Per avere una ulteriore conferma di quanto poco sono informato su quanto succede nel basket di oggidì mi è quasi venuto un colpo quando ho sentito che Della Valle, di cui continuavo a chiedermi quale fosse stata la sua sorte, sarebbe finito addirittura in Montenegro. E’ vero? E, se sì, perché? Cosa ha il Montenegro che l’Italia non abbia? Forse istruttori, più che allenatori, di basket, che riescono alla fine a far imparare a un giocatore quanto serve per poter essere ad alto livello? Certo, dopo il buco nero milanese che ne ha inghiottiti di più di uno tsunami, rimettersi in sesto sarà un’impresa improba. Che Dio gli dia, perché il ragazzo è, anzi sarebbe, veramente molto bravo se solo non avesse perso tutto questo tempo. Fra l’altro tempo fa ho visto Flaccadori con Trinchieri al Bayern. Altro esempio di giocatore potenzialmente molto buono che si perde per strada e tenta di ritrovarla. Fra l’altro adesso tira con la mano destra. Non potevano decidere quale fosse la sua mano di tiro quando era un tantino più giovane, diciamo la prima volta che gli hanno dato una palla in mano? Che a livello giovanile in Italia il caos disorganizzato regni sovrano?

Ritornando per un istante alle partite delle famigerate qualificazioni, su cosa ne pensi ho già scritto abbastanza e non cambio una virgola di quanto scritto già tanto tempo fa, intanto ho gradito molto di poter risentire Geri De Rosa a fare telecronache di basket, chissà perché assieme a lui i vari commentatori tecnici sono molto più sobri e soprattutto essenziali nei commenti veri, e poi ho goduto nel vedere uno spelacchiato play spagnolo di un’oscura squadra, tale Colon o comunque circa così, che sembrava uscito da una macchina del tempo e faceva tutte le cose che si facevano una volta confermando ad abbondanza la mia teoria che, se oggigiorno la gente facesse le cose che si facevano una volta, avrebbe la strada semplicemente spianata per fare quello che volesse. Il tutto con un tasso di classe che è di un’altra galassia rispetto per esempio ad un Emiliano Rodriguez, giocatore incredibile di una 50-ina di anni fa, il primo giocatore che mi sia venuto in mente vedendo il suddetto Colon. Scusate, ma quando vedo queste cose le mie teorie, che al giorno d’oggi sembrano aliene, si rafforzano in modo sempre più granitico.

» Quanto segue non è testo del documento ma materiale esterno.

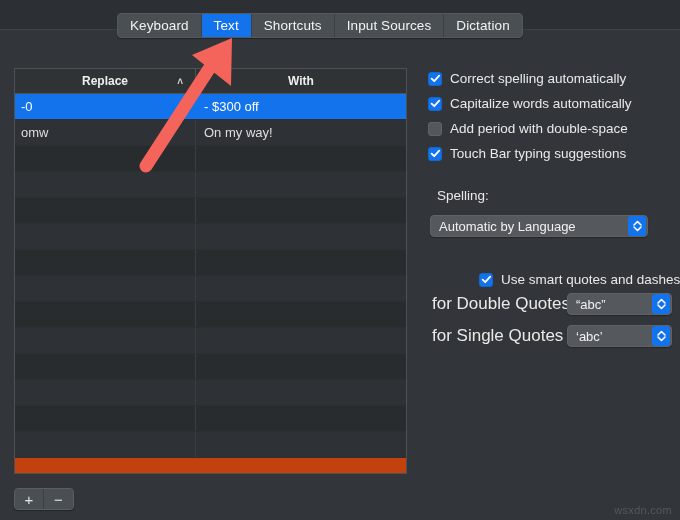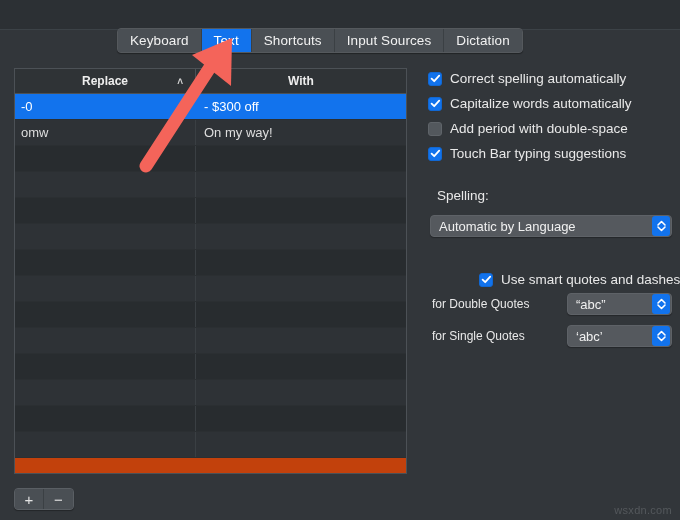"Keyboard" #tabbar { top: 28px -> 13px }
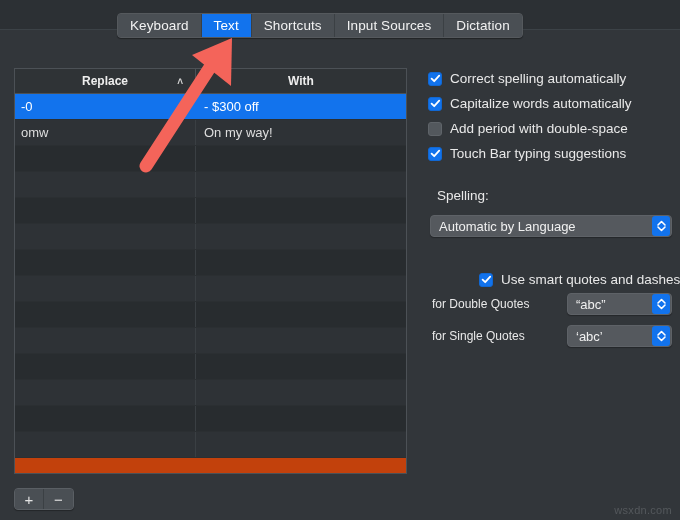"Automatic by Language" #spelling-popup { width: 242px -> 218px }
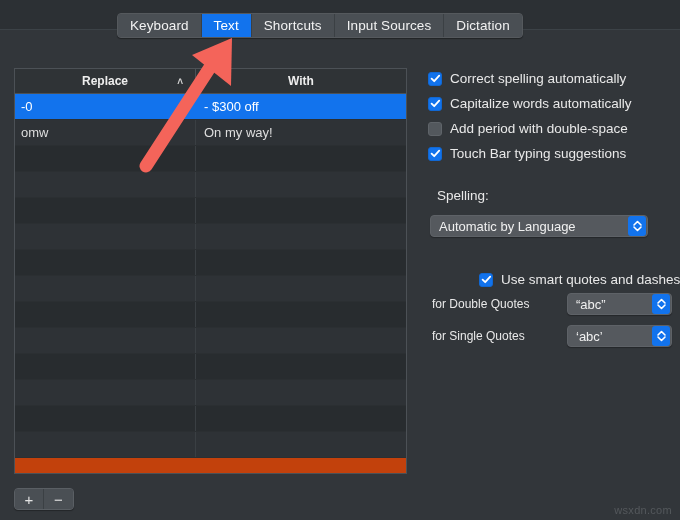"for Double Quotes" .quote-label { font-size: 12px -> 17px }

Ci sarebbe poi da commentare la lunga e interessantissima discussione fra Llandre e Cicciobruttino sul dominio USA, discussione partita dall’idea (per me folle e totalmente antistorica) di ripristinare la leva obbligatoria. Inutile dire da che parte stessi, anche perché sono già abbastanza vecchio da ricordare tutto l’andamento della guerra del Vietnam, nella quale gli americani, alle prese con un nemico che combatteva per la propria terra in modo totale e del tutto anticonvenzionale, facendo girare a vuoto la preponderante potenza di fuoco degli USA (l’unica cosa grazie alla quale sono tanto forti), fecero una figura che si potrebbe definire penosa se non si ricordassero episodi tipo My Lai o in genere l’uso indiscriminato del napalm che la farebbero definire più che altro criminale tout court. Forse sono comunque condizionato da quanto mi raccontava mio padre sugli americani (lo trovate nella storia di famiglia) con i quali aveva risalito tutto lo Stivale dalla Calabria fino al 25 aprile, per cui mi fermo qui. Del resto mi sembra che di alta politica abbiamo già parlato tanto, per cui forse è giusto per un po’ tornare alle radici. In fin dei conti questo è solo un modesto blog dedicato al basket.